## WHAT IS NEEDED
In the entries below, the word "width" appears on some lines. Copy each of those lines.

## DATA FOR ANALYSIS
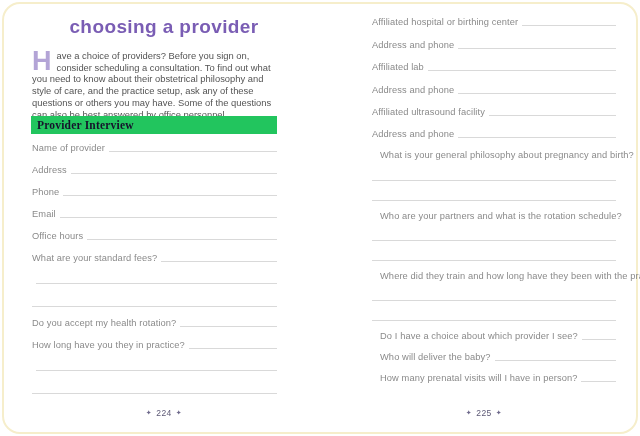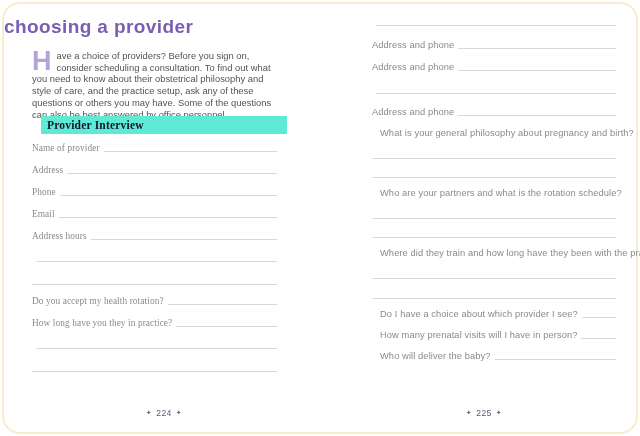--- a/index.html
+++ b/index.html
@@ -1,33 +1,33 @@
 <!DOCTYPE html>
 <html><head>
 <meta charset="utf-8">
 <style>
   html,body{margin:0;padding:0;background:#ffffff;}
   body{width:640px;height:436px;position:relative;overflow:hidden;
        font-family:"Liberation Sans",sans-serif;}
   .spread{position:absolute;left:2px;top:2px;right:2px;bottom:2px;
           background:#ffffff;border:2px solid #f6eecb;border-radius:18px;}
   
-  .page-title{position:absolute;left:0;top:12px;width:320px;text-align:left;
+  .page-title{position:absolute;left:0;top:12px;width:320px;text-align:center;
       font-size:19px;font-weight:700;letter-spacing:.4px;color:#7a5db4;}
   .intro{position:absolute;left:28px;top:46px;width:247px;
       font-size:9.4px;line-height:11.7px;color:#545454;}
   .dropcap{float:left;font-size:27px;line-height:21px;font-weight:700;
       color:#b3a4d6;margin:1px 5px 0 0;}
-  .section-bar{position:absolute;left:37px;top:112px;width:240px;height:18px;
-      background:#5eead4;color:#15132b;font-family:"Liberation Serif",serif;
+  .section-bar{position:absolute;left:27px;top:112px;width:240px;height:18px;
+      background:#22c55e;color:#15132b;font-family:"Liberation Serif",serif;
       font-weight:700;font-size:11.5px;line-height:18px;padding-left:6px;
       letter-spacing:.2px;}
   
   .fields{position:absolute;}
-  #left-fields{left:28px;top:128px;width:245px;font-family:Liberation Serif, serif;}
+  #left-fields{left:28px;top:128px;width:245px;}
   #right-fields{left:368px;top:2px;width:244px;}
   .row{display:flex;align-items:flex-end;}
   .flabel{flex:0 0 auto;font-size:9.3px;color:#8a8a8a;letter-spacing:.1px;
       line-height:11px;white-space:nowrap;}
   .fline{flex:1 1 auto;border-bottom:1px solid #d9d9d9;margin-left:4px;
       height:0;margin-bottom:2px;}
   .xline{border-bottom:1px solid #d9d9d9;}
   #left-fields .row{height:22px;}
   #left-fields .xline{height:20px;}
   #right-fields .row{height:22.4px;}
@@ -66,21 +66,25 @@
       </div>
       <div class="row">
         <span class="flabel">Phone</span>
         <span class="fline"></span>
       </div>
       <div class="row">
         <span class="flabel">Email</span>
         <span class="fline"></span>
       </div>
       <div class="row">
-        <span class="flabel">Address hours</span>
+        <span class="flabel">Office hours</span>
+        <span class="fline"></span>
+      </div>
+      <div class="row">
+        <span class="flabel">What are your standard fees?</span>
         <span class="fline"></span>
       </div>
       <div class="row">
         <span class="fline"></span>
       </div>
       <div class="xline"></div>
       <div class="row">
         <span class="flabel">Do you accept my health rotation?</span>
         <span class="fline"></span>
       </div>
@@ -93,31 +97,37 @@
       </div>
       <div class="xline"></div>
     </div>
 
   <div class="pagenum left">
     <span class="marker">✦</span><span class="num">224</span><span class="marker">✦</span>
   </div>
 
   <div class="fields" id="right-fields">
       <div class="row">
+        <span class="flabel">Affiliated hospital or birthing center</span>
         <span class="fline"></span>
       </div>
       <div class="row">
         <span class="flabel">Address and phone</span>
         <span class="fline"></span>
       </div>
       <div class="row">
+        <span class="flabel">Affiliated lab</span>
+        <span class="fline"></span>
+      </div>
+      <div class="row">
         <span class="flabel">Address and phone</span>
         <span class="fline"></span>
       </div>
       <div class="row">
+        <span class="flabel">Affiliated ultrasound facility</span>
         <span class="fline"></span>
       </div>
       <div class="row">
         <span class="flabel">Address and phone</span>
         <span class="fline"></span>
       </div>
       <div class="row tight">
         <span class="flabel">What is your general philosophy about pregnancy and birth?</span>
         <span class="fline"></span>
       </div>
@@ -132,25 +142,25 @@
       <div class="row wide tight">
         <span class="flabel">Where did they train and how long have they been with the practice?</span>
       </div>
       <div class="xline"></div>
       <div class="xline"></div>
       <div class="row tight">
         <span class="flabel">Do I have a choice about which provider I see?</span>
         <span class="fline"></span>
       </div>
       <div class="row tight">
-        <span class="flabel">How many prenatal visits will I have in person?</span>
+        <span class="flabel">Who will deliver the baby?</span>
         <span class="fline"></span>
       </div>
       <div class="row tight">
-        <span class="flabel">Who will deliver the baby?</span>
+        <span class="flabel">How many prenatal visits will I have in person?</span>
         <span class="fline"></span>
       </div>
     </div>
 
   <div class="pagenum right">
     <span class="marker">✦</span><span class="num">225</span><span class="marker">✦</span>
   </div>
 
 </div>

## FINISHED TASK
   body{width:640px;height:436px;position:relative;overflow:hidden;
-  .page-title{position:absolute;left:0;top:12px;width:320px;text-align:left;
+  .page-title{position:absolute;left:0;top:12px;width:320px;text-align:center;
   .intro{position:absolute;left:28px;top:46px;width:247px;
-  .section-bar{position:absolute;left:37px;top:112px;width:240px;height:18px;
+  .section-bar{position:absolute;left:27px;top:112px;width:240px;height:18px;
-  #left-fields{left:28px;top:128px;width:245px;font-family:Liberation Serif, serif;}
+  #left-fields{left:28px;top:128px;width:245px;}
   #right-fields{left:368px;top:2px;width:244px;}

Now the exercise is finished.